At age 12, Emily’s lung function started to decline which resulted in more frequent hospitalizations. Clay and his wife, Lori, soon got involved with the CF Foundation, participating first in bowling and golf events, and eventually helping start Insure the Cure, an alliance with the insurance industry of Atlanta, which has raised since its inception more than $2 million.

The Snellings tenacious support and that of all our dedicated community have helped lead to several breakthrough treatments over the past decade. When Emily began taking the first triple combination modulator therapy, Trikafta®, her lung function climbed to the 40s and her health improved. 

Clay’s personal involvement has grown in his role as Board Chair for his local chapter, which enables him to connect and learn from other CF families while sharing new fundraising ideas. Recently, Clay and Lori also became Legacy Society members by including a gift to the Foundation in their will. 

Today Emily is about to graduate from the University of Georgia with a master’s degree in accounting and has a job lined up at Deloitte. While she is living a full life, her father dreams of the next breakthrough for his daughter.

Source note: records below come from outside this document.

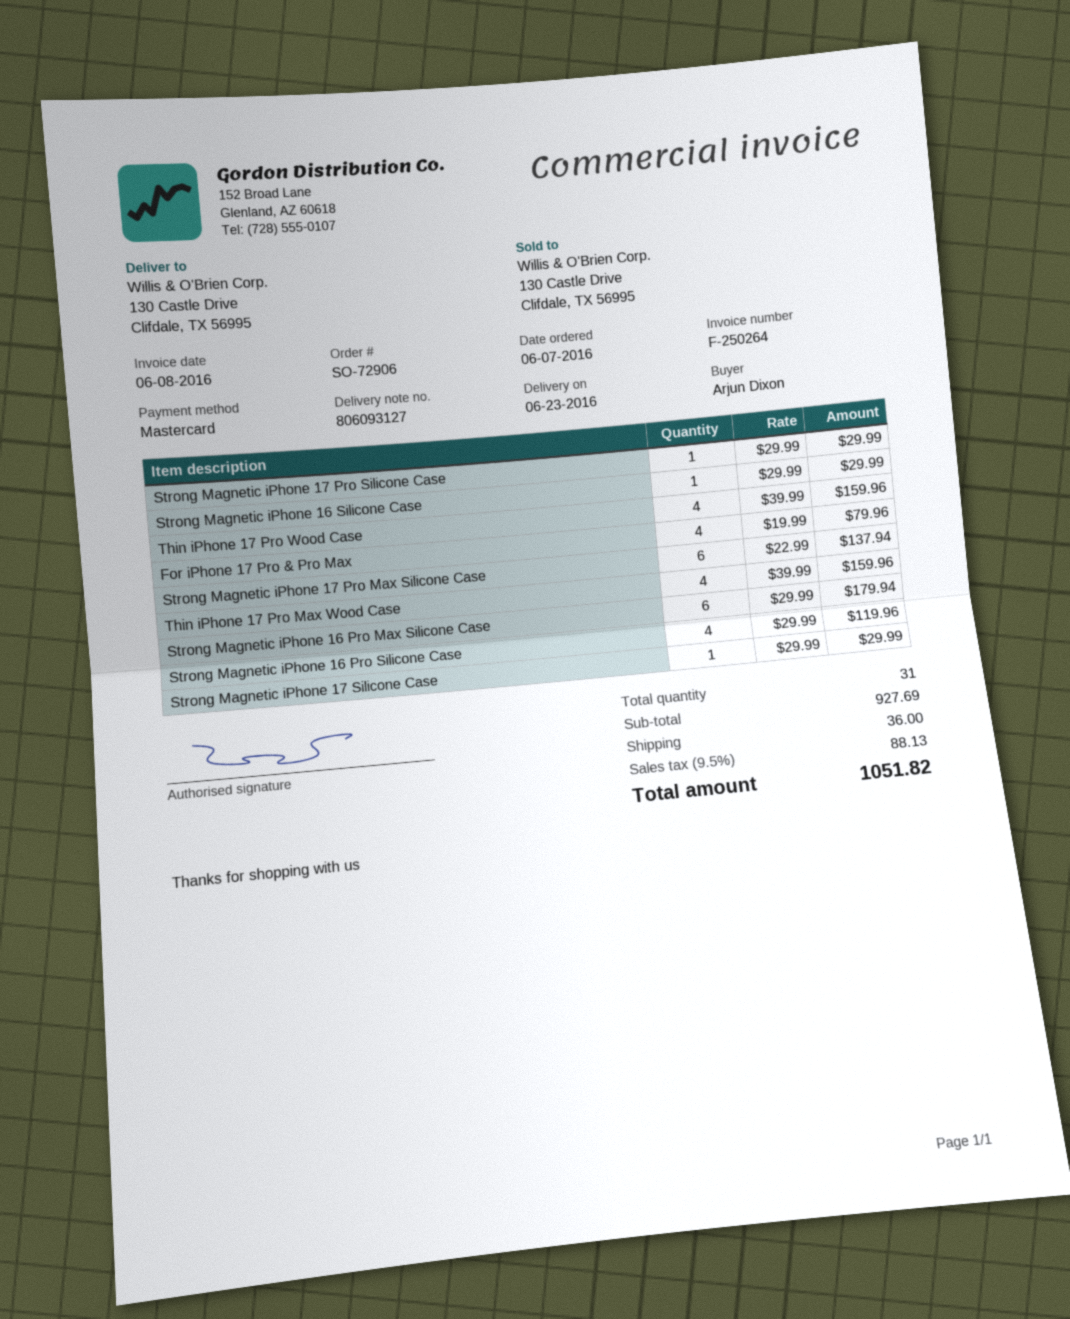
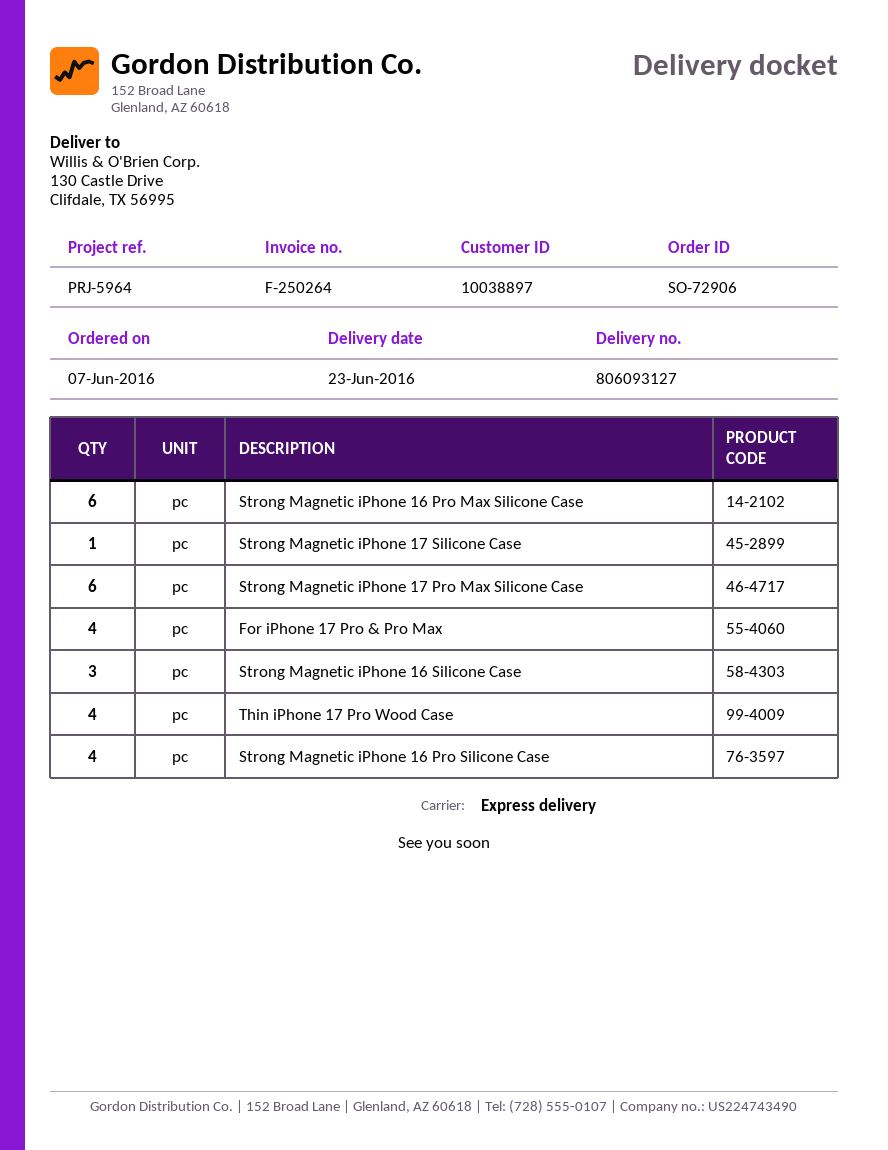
Strong Magnetic iPhone 17 Pro Silicone Case: 1 -> none
Strong Magnetic iPhone 16 Silicone Case: 1 -> 3
Thin iPhone 17 Pro Max Wood Case: 4 -> none

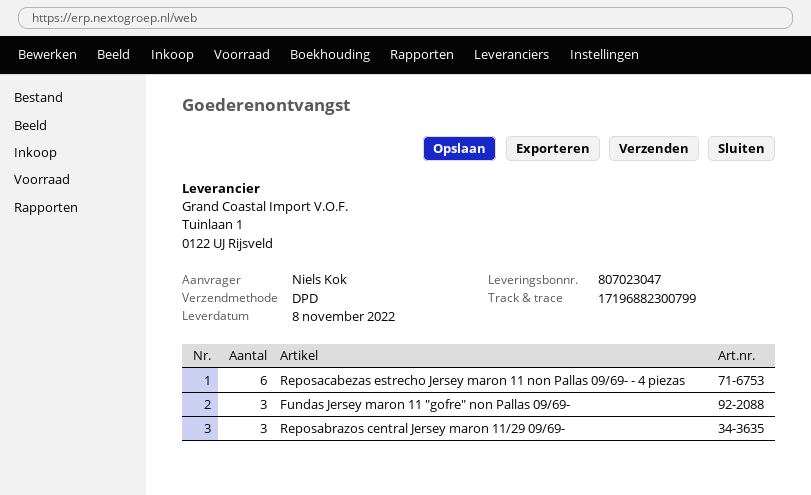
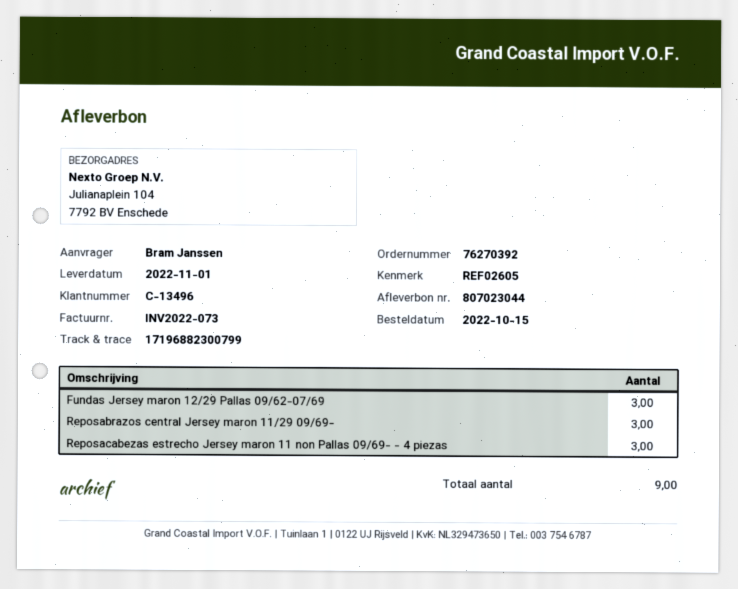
delivery note number: 807023047 -> 807023044
delivery date: 2022-11-08 -> 2022-11-01
ordered by: Niels Kok -> Bram Janssen
Reposacabezas estrecho Jersey maron 11 non Pallas 09/69- - 4 piezas: 6 -> 3
Fundas Jersey maron 11 "gofre" non Pallas 09/69-: 3 -> none
Fundas Jersey maron 12/29 Pallas 09/62-07/69: none -> 3

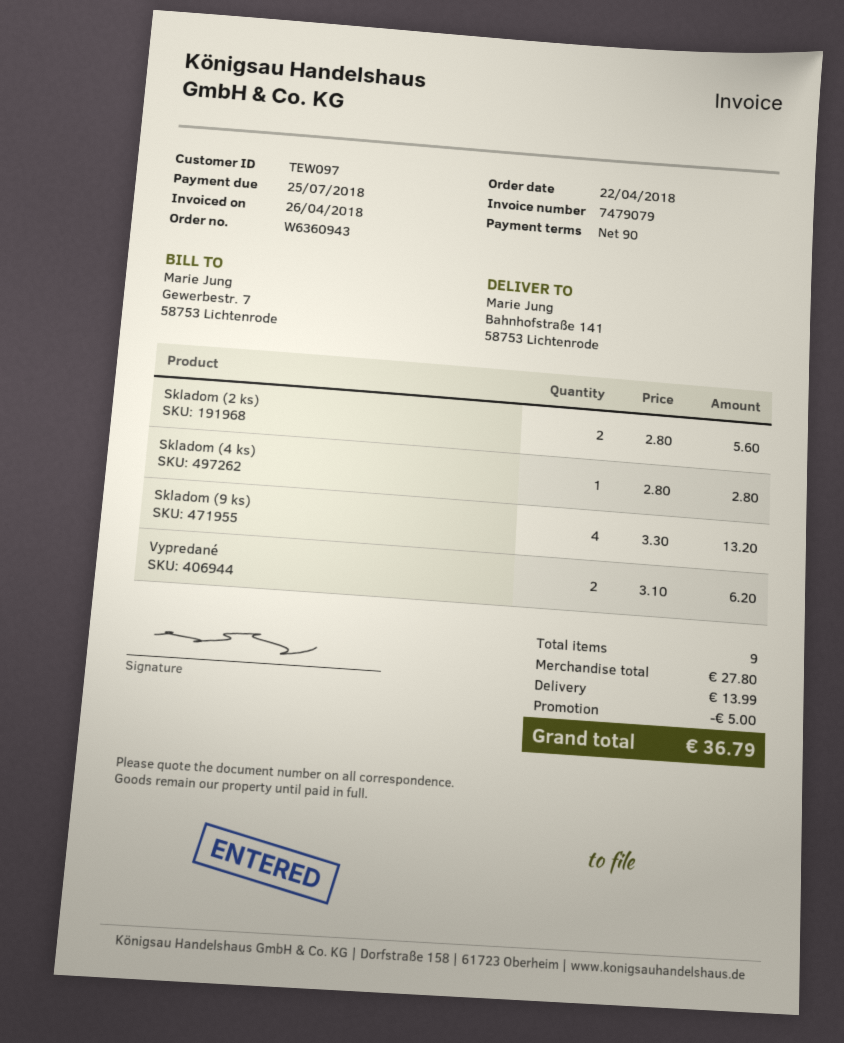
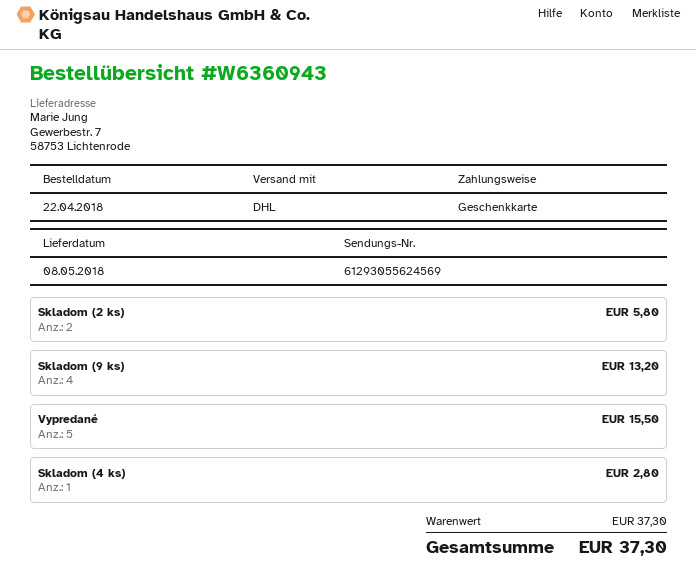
ship to: Bahnhofstraße 141, 58753 Lichtenrode -> Gewerbestr. 7, 58753 Lichtenrode
Skladom (2 ks): 2 for 5.60 -> 2 for 5.80
Vypredané: 2 for 6.20 -> 5 for 15.50
subtotal: 27.80 -> 37.30
discount: 5.00 -> none
shipping: 13.99 -> none
total: 36.79 -> 37.30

 “Scientific research is incredibly expensive. With legacy giving, you are putting a stake in the ground for the future by perpetuating the Foundation’s mission for a very long time. That’s important for Emily and for all those living with CF.”

Jenna Baier — A Family’s Investment in the Future

On December 18, 2017 Jenna and Jeremy Baier received a phone call that would change their lives forever. It was their adoption case worker, who had exciting news to share – two little girls, Azalea and Jersey, were ready for adoption.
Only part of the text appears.